The old woman paused, stepping in front of me to hide me from view. She watched a guard patrol past before continuing. “We’re last on the list because we’re considered… expendable. But make no mistake—when she’s done with everyone else, she’ll come for us, too.”

“For what?”

“They take young women for the genetic hybridization program,” Salma whispered, the words tumbling out as if she’d been waiting for someone to tell. “Try to splice them with something else—animal, angel, we don’t know. My niece was taken six months ago. She came back with scales instead of skin on her arms. Died screaming two days later.” Her voice cracked. “The broken ones always do.”

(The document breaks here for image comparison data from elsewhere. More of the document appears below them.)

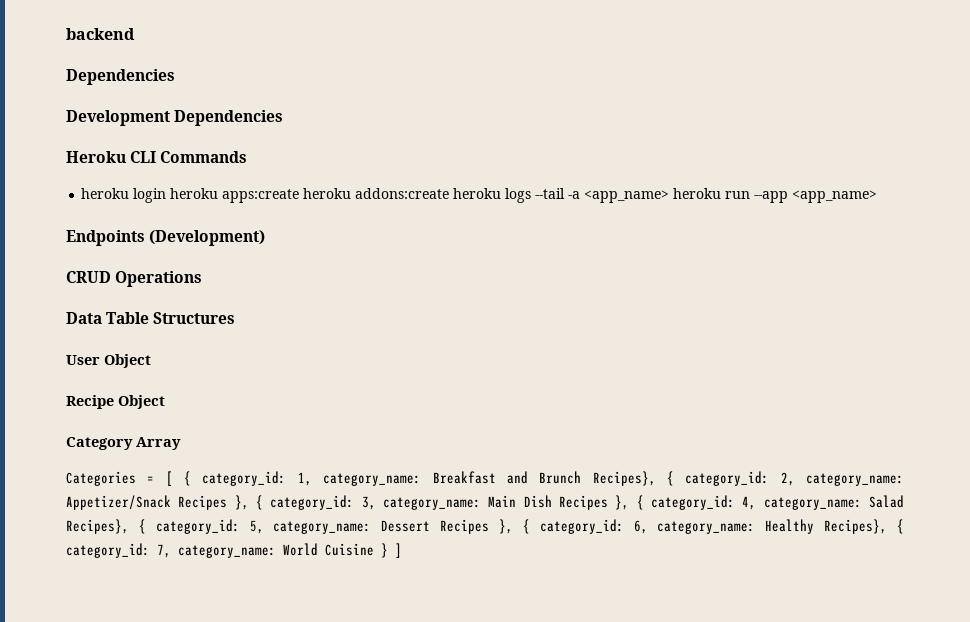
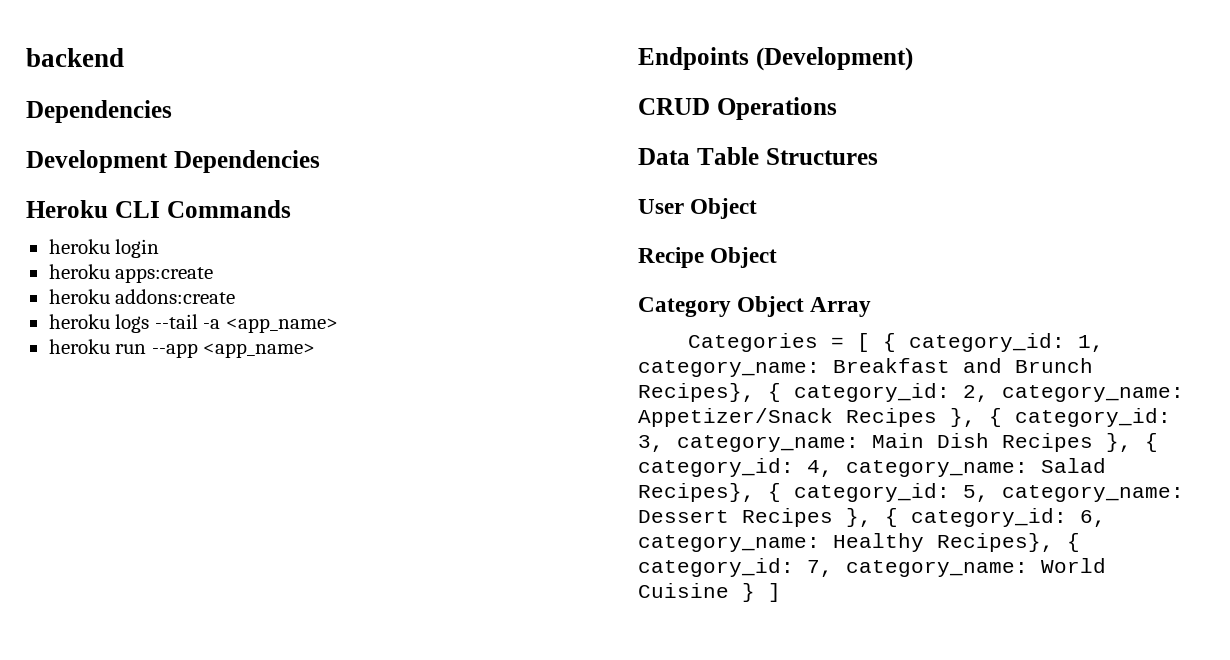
(167, 195) none -> (160, 248) //
(300, 196) none -> (214, 275) //
(450, 193) none -> (236, 296) //
(670, 196) none -> (338, 325) //
(133, 443) none -> [737,296,805,317] Object

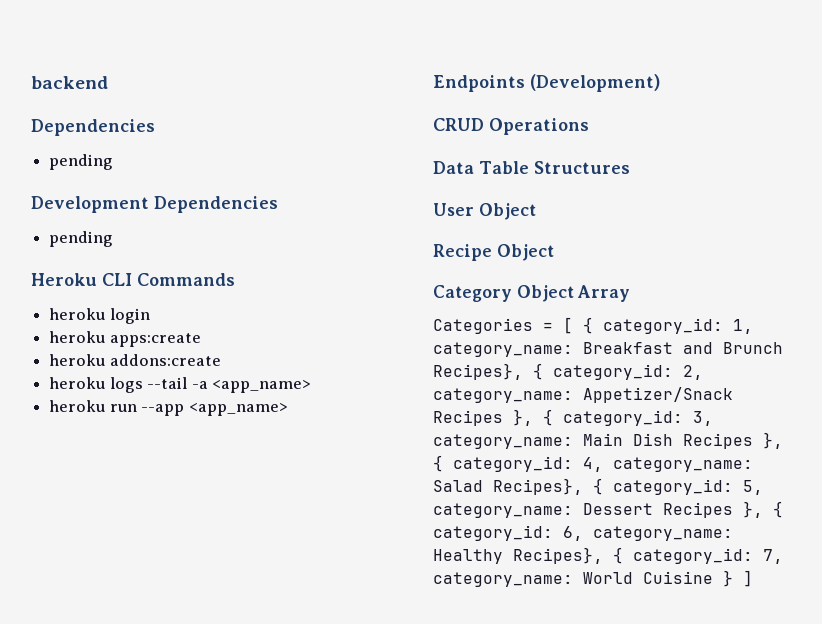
(172, 111) none -> [49,154,114,170] // pending
(320, 161) none -> [49,231,114,247] // pending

I felt sick. “And the men?”

“Some of the young men had a choice—my husband didn’t—but he seems happy enough with his young body. Happy enough that he doesn’t pay much attention to me anymore.” She gestured toward the soldier with bitter resignation.

“They used to let us visit,” she said. “Not anymore. Too many ‘emotional disruptions,’ they said. Too many memories leaking through.”

As she stared across the parking lot at her husband, he noticed—his enhanced vision picking out my young face among the weathered crowd of elderly women—and began walking toward us.

His movements were too smooth, too efficient. Like a predator closing in on prey. His eyes, I now noticed, weren’t quite right—the pupils slightly too large, the irises an unnatural blue that seemed to glow from within. His jaw was clenched so tightly that tendons stood out on his neck.

Fear tightened the old woman’s face.

“You have to go,” she told me. “If you don’t, you’ll be taken.”

“But what about you?” A sudden pang of guilt hit me at the thought of leaving her to face him alone.

“I’ll be fine.” Salma pushed me away with surprising strength. “I’m just an old woman. I’m invisible. You’re… valuable.” The way she said the word made it sound like a curse.

The soldier was only yards away now, his unnatural eyes locked onto me as he approached with mechanical precision.

Raven grabbed my elbow. “We have to go—now.”

“But—”

“Lilah!” he urged when I hesitated, his grip tightening. “Now!”

I cast one last look at Salma and her sister—two women clinging to each other in a world that had forgotten them—before I turned and ran. Raven’s hand found mine, his invisible presence guiding me away.

Behind us, I heard Salma’s voice call out sharply to her husband, yanking his attention back to her. Whatever she said worked. His footsteps stopped pursuing us, turning instead toward the familiar sound of his wife’s voice.